The narrator in Vicky Christina Barcelona immediately presents the two women from the title as foils of each other. Vicky (Rebecca Hall) has brown hair and loves order, consistency, fidelity, and commitment. Christina (Scarlett Johanssen) has blond hair and loves, movement, spontaneity, romance, and experience. They arrive together in the exquisite Spanish city to spend the summer–Vicky to work on her master’s thesis, Christina just to exist. When they meet the infamous painter, Juan Antonio (Javier Bardem), he is mysterious and provocative, exactly what Christina is looking for and Vicky dreads. He approaches the women with an invitation to join him on his private plane, fly to an unknown city, view a statue that is a great inspiration to him, drink wine, and make love.
After they have done all of the above, Vicky is torn between her common-sense and newly discovered passions, while Christina has moved in with Juan Antonio. Juan Antonio is like art incarnate. “I affirm life despite everything,” he says. Everything, in this case, is all the pain and suffering in the world, specifically his stormy relationship with his muse and soul-mate, Maria Elena (Penelope Cruz). Stormy is an understatement. Their marriage and divorce, while massively productive artistically, ended in attempted murder. When Maria Elena again attempts suicide Juan Antonio brings her to live with him and Christina. Simultaneously Vicky’s fiancé flies in from New York and they get married. For a time Christina’s presence acts as a balancing force between Maria Elena and Juan Antonio, and Vicky tries to be sensible and content in her new marriage.
Now, in Barcelona Vicky and Christina must wrestle with the effects of their divergent philosophies against the backdrop of Spanish architecture, oceans, and forests. In the casting, locations, and cinematography, the film is painstakingly beautiful. There is a perpetual golden glow–the sun’s rays washing everything at a slanting angle–as if it is always five o’clock on a summer afternoon. But the beauty of the locations and passion of the actors is so pervasive and austere that I found it desensitizing.

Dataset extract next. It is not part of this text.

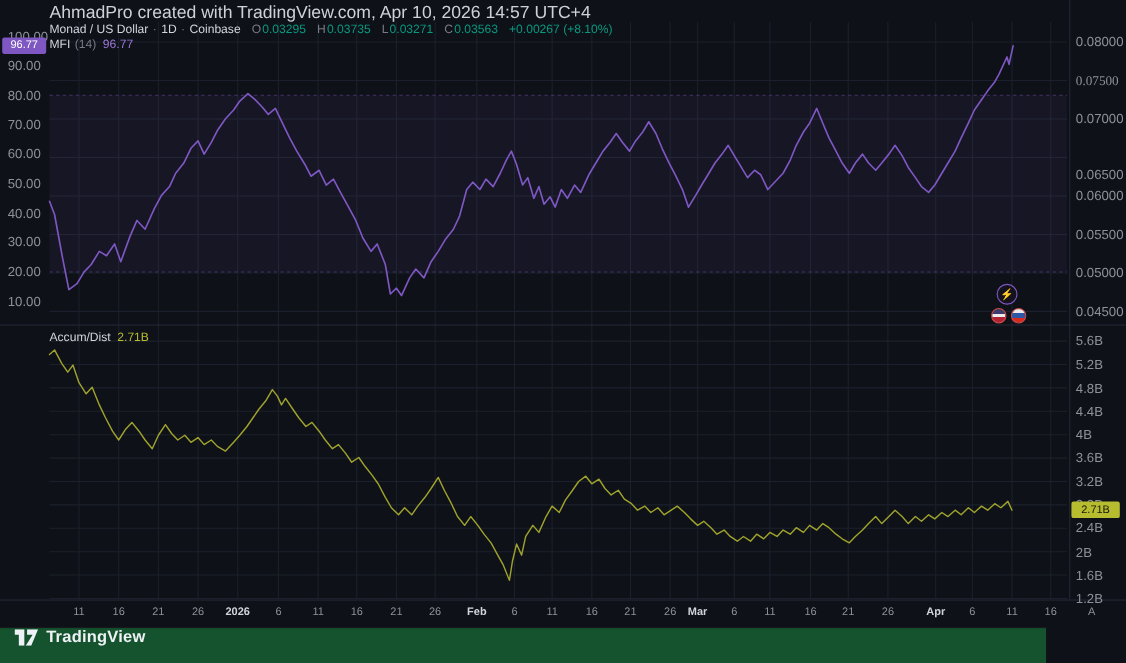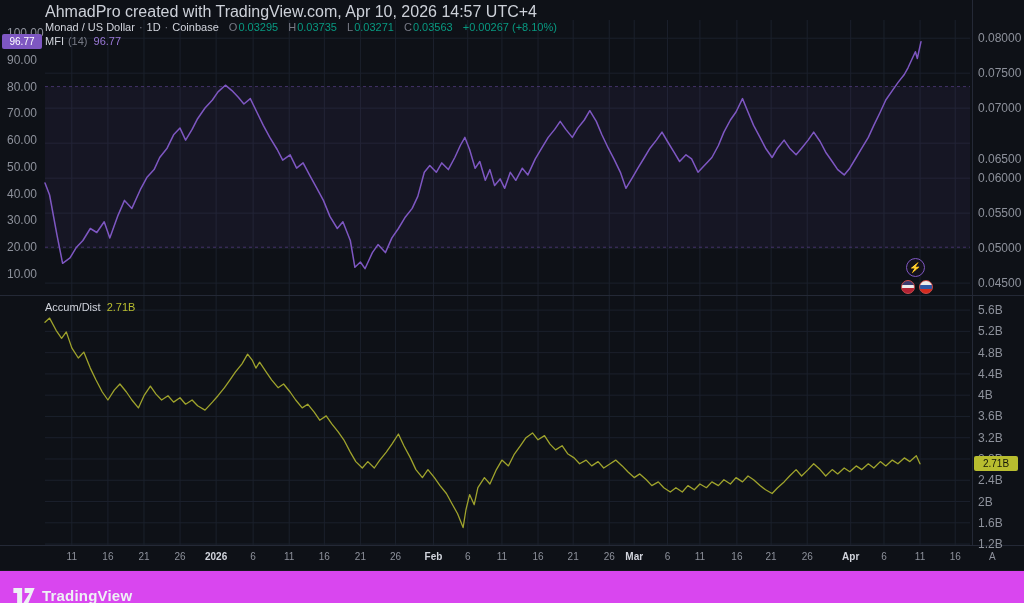"0.07500" div.tick { font-family: none -> Liberation Serif, serif }
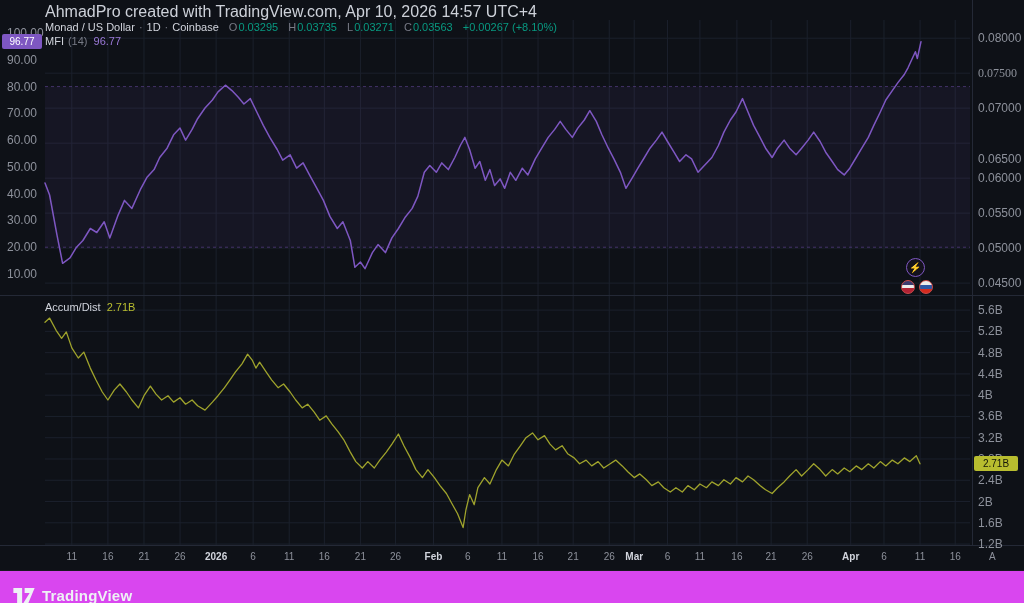"TradingView" #bottom-bar { align-items: flex-end -> flex-start; background: #d946ef -> #14532d; width: 1024px -> 951px }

Vicky Christina Barcelona is a white-collar bohemian fantasy. The characters are that .01% of the population that can live in Europe with infinite art and endless money, free to explore any avenue they want in the hell that their impulses create. As the characters are too obviously walking world-views and psychological experiments, the conclusions are also too obvious and entirely inevitable. This creates a chilliness that the visual warmth of the film cannot thaw. Since life is art it is painful and messy by definition. The only way to live is to succumb to its whims. It will destroy those who resist its free expression. So despite the film’s beauty and intense emotion, I watch it from behind glass.